Les femmes entendent faire entendre leurs voix lors du grand rendez-vous franco-africain, afin de consolider leur participation à l’émergence économique du continent.
Le Premier ministre Modibo Keïta a présidé, hier, la cérémonie solennelle d’ouverture du « Forum genre et développement ». C’était en présence de plusieurs membres du gouvernement, dans un théâtre Bazoumana Sisoko du Palais de la culture Amadou Hampâté Ba de Bamako plein comme œuf. Y étaient aussi des présidents d’institutions nationales, des diplomates étrangers et plusieurs anciens ministres.
Ce forum de 2 jours est l’un des 4 fora de mobilisation en prélude au 27è sommet Afrique– France qui se tiendra en janvier 2017. Il enregistre la participation de délégations venues de pays africains, de France… Sur le thème « l’entreprenariat féminin dans le domaine de l’agro-business – comment développer l’agro-business, clé de l’émergence de l’Afrique ? », cette rencontre réunit plus de 300 acteurs du développement. Elle se déroulera autour de séances plénières et de communications animées par des experts, chercheurs, universitaires, femmes leaders. « Une attention particulière sera accordée aux expériences de certains pays reconnus en la matière », précisent les organisateurs.
Organisé par le ministère de la Promotion de la Femme, de l’Enfant et de la Famille, cette rencontre vise, entre autres, à consolider la participation des femmes à l’émergence économique de l’Afrique, à réfléchir sur les outils capables de favoriser l’autonomisation socioéconomique effective des femmes.
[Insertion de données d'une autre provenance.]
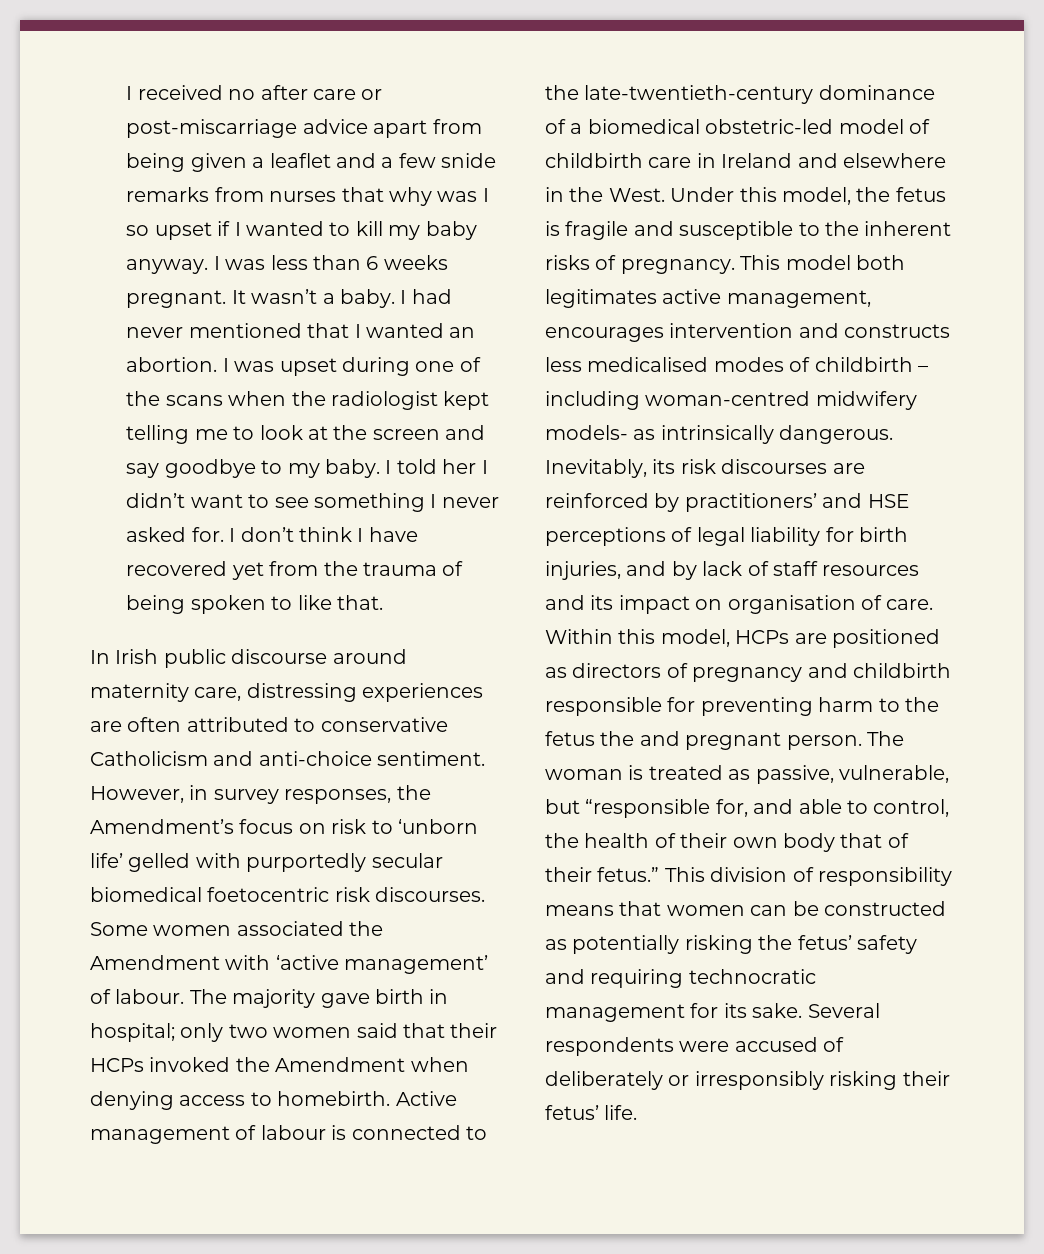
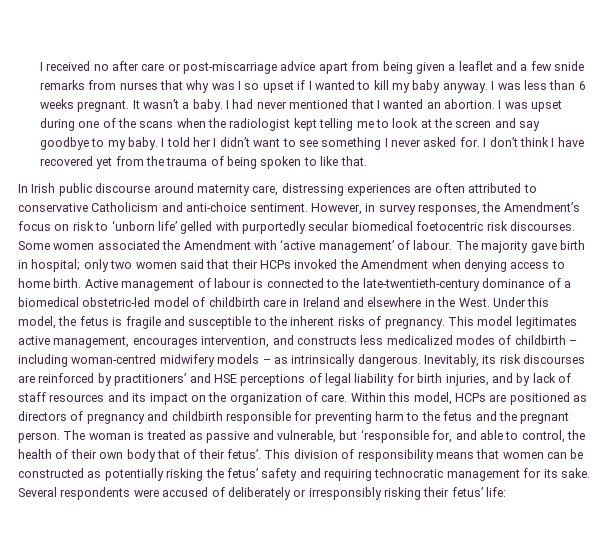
- The majority gave birth in hospital; only two women said that their HCPs invoked the Amendment when denying access to homebirth.
+ The majority gave birth in hospital; only two women said that their HCPs invoked the Amendment when denying access to home birth.
- This model both legitimates active management, encourages intervention and constructs less medicalised modes of childbirth – including woman-centred midwifery models- as intrinsically dangerous.
+ This model legitimates active management, encourages intervention, and constructs less medicalized modes of childbirth – including woman-centred midwifery models – as intrinsically dangerous.
- Inevitably, its risk discourses are reinforced by practitioners’ and HSE perceptions of legal liability for birth injuries, and by lack of staff resources and its impact on organisation of care.
+ Inevitably, its risk discourses are reinforced by practitioners’ and HSE perceptions of legal liability for birth injuries, and by lack of staff resources and its impact on the organization of care.
- Within this model, HCPs are positioned as directors of pregnancy and childbirth responsible for preventing harm to the fetus the and pregnant person.
+ Within this model, HCPs are positioned as directors of pregnancy and childbirth responsible for preventing harm to the fetus and the pregnant person.
- The woman is treated as passive, vulnerable, but “responsible for, and able to control, the health of their own body that of their fetus.”
+ The woman is treated as passive and vulnerable, but ‘responsible for, and able to control, the health of their own body that of their fetus’.
- Several respondents were accused of deliberately or irresponsibly risking their fetus’ life.
+ Several respondents were accused of deliberately or irresponsibly risking their fetus’ life:

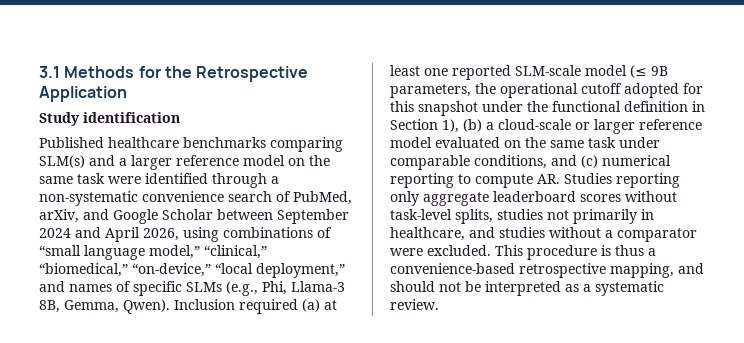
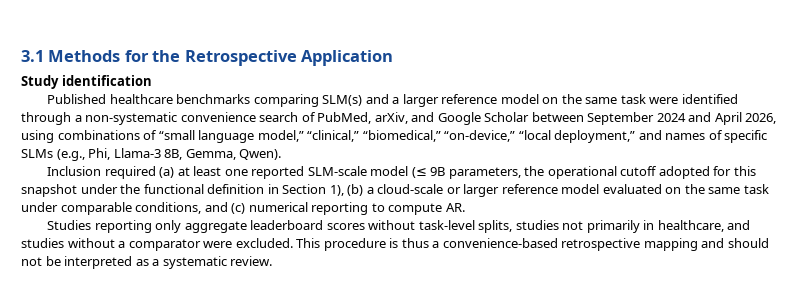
- Published healthcare benchmarks comparing SLM(s) and a larger reference model on the same task were identified through a non-systematic convenience search of PubMed, arXiv, and Google Scholar between September 2024 and April 2026, using combinations of “small language model,” “clinical,” “biomedical,” “on-device,” “local deployment,” and names of specific SLMs (e.g., Phi, Llama-3 8B, Gemma, Qwen). Inclusion required (a) at least one reported SLM-scale model (≤ 9B parameters, the operational cutoff adopted for this snapshot under the functional definition in Section 1), (b) a cloud-scale or larger reference model evaluated on the same task under comparable conditions, and (c) numerical reporting to compute AR. Studies reporting only aggregate leaderboard scores without task-level splits, studies not primarily in healthcare, and studies without a comparator were excluded.
+ Published healthcare benchmarks comparing SLM(s) and a larger reference model on the same task were identified through a non-systematic convenience search of PubMed, arXiv, and Google Scholar between September 2024 and April 2026, using combinations of “small language model,” “clinical,” “biomedical,” “on-device,” “local deployment,” and names of specific SLMs (e.g., Phi, Llama-3 8B, Gemma, Qwen).
+ Inclusion required (a) at least one reported SLM-scale model (≤ 9B parameters, the operational cutoff adopted for this snapshot under the functional definition in Section 1), (b) a cloud-scale or larger reference model evaluated on the same task under comparable conditions, and (c) numerical reporting to compute AR.
+ Studies reporting only aggregate leaderboard scores without task-level splits, studies not primarily in healthcare, and studies without a comparator were excluded.
- This procedure is thus a convenience-based retrospective mapping, and should not be interpreted as a systematic review.
+ This procedure is thus a convenience-based retrospective mapping and should not be interpreted as a systematic review.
Il s’agit aussi de penser l’impact de l’environnement et des facteurs climatiques sur les activités agricoles des femmes entrepreneurs et sur leur accès à la propriété foncière.
Souhaitant la bienvenue aux délégations, le maire de la Commune V, Boubacar Bah, s’est appesanti sur la fonction créatrice de revue et de richesse de la femme africaine. A sa suite, la présidente de la commission d’organisation dudit forum, Maïga Sina Demba, rendra compte des recommandations issues des ateliers régionaux et national, suite aux missions effectuées auprès des productrices et femmes entrepreneurs dans toutes les régions du Mali.
De cette vingtaine d’ateliers, informera-t-elle, il a été constaté une similitude entre les difficultés auxquelles les femmes entrepreneurs sont confrontées. Parmi ces angoisses qui freinent la promotion des activités de nos productrices, l’ancien ministre Sina Demba énumérera l’accès difficile des femmes à la propriété foncière, aux facteurs de production et au financement. Elle révèlera que des femmes font face à des contraintes liées à l’accessibilité et la disponibilité des structures d’appui et de conseil. Les problèmes de qualité, de compétitivité et de conservation des produits devront aussi être pris en compte.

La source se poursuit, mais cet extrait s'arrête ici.